It is extremely easy to confuse your progressing age with progressing multiple sclerosis symptoms when reaching a certain point in your life.

You could be wondering if the reason you forgot your keys somewhere is just because you’re unfortunately not as young as you used to be or because your MS symptoms are worsening. An incident as small as this is enough to get your worrying and pondering a vast amount of possibilities and horrible situations.

Since most people are diagnosed with the disease from ages of 20 and 50, aging can most definitely be a comparable reason as to why certain things may be changing and happening in your life both physically and mentally.

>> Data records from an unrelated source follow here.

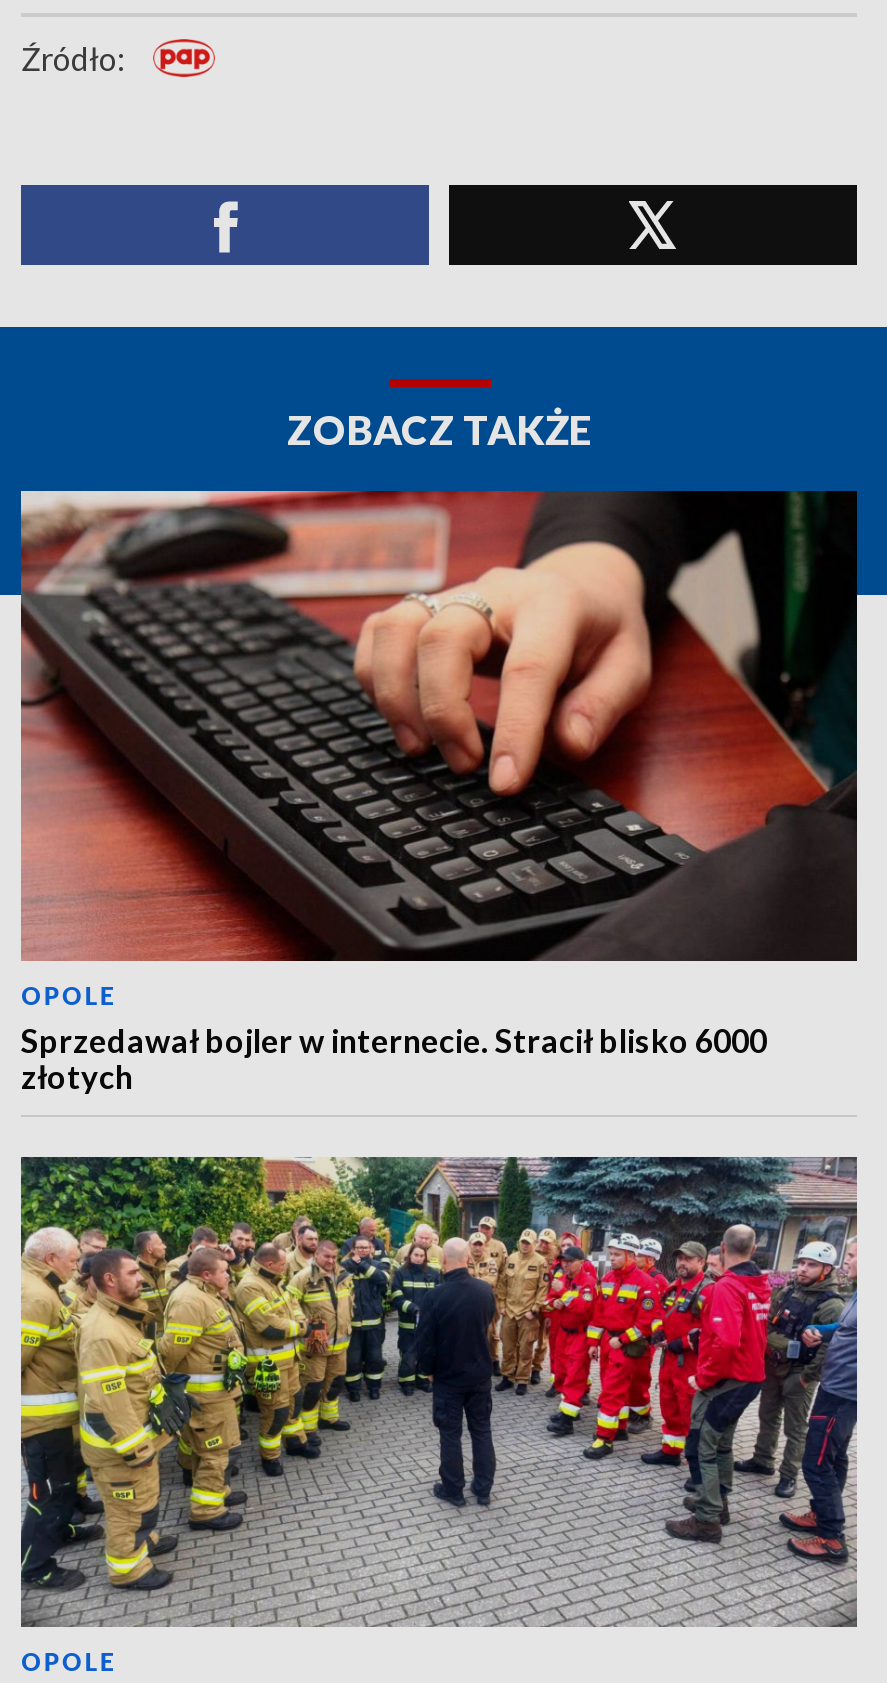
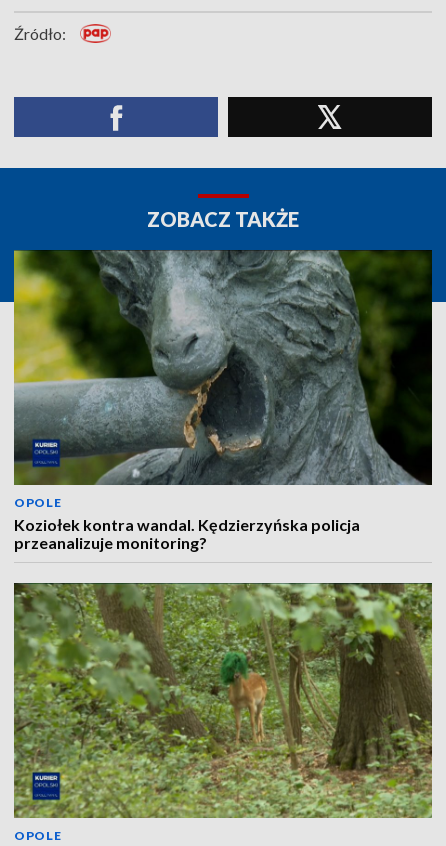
- [image]
- Sprzedawał bojler w internecie. Stracił blisko 6000
- złotych
+ [image]
+ Koziołek kontra wandal. Kędzierzyńska policja
+ przeanalizuje monitoring?

- [image]
+ [image]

When attempting to compare the differences between aging and MS, it is sometimes thought as an easy option to of course ask your peers if they are also experiencing these things. There are cases where people will agree, but this may not be the best answer to your questions (even if they are true) as it is pretty easy to blame you MS for difficult things you might be going through.

Some factors associated mentally and physically do of course overlap, such as muscle weakness, balance issues, fatigue, vison problems, cognitive impairment and night terrors. For women, complications can also occur with the arrival of menopause which is a factor of aging that can severely worsen MS symptoms.

 

Try tracking your progression with someone that doesn’t have MS and comparing yourself and symptoms to what they might be doing. If everyone seems to be forgetting things here and there then you could be in the clear. On the other hand, if you are able to note some larger differences in other areas that you feel uncomfortable with, it might be best to bring it to your doctor’s attention. 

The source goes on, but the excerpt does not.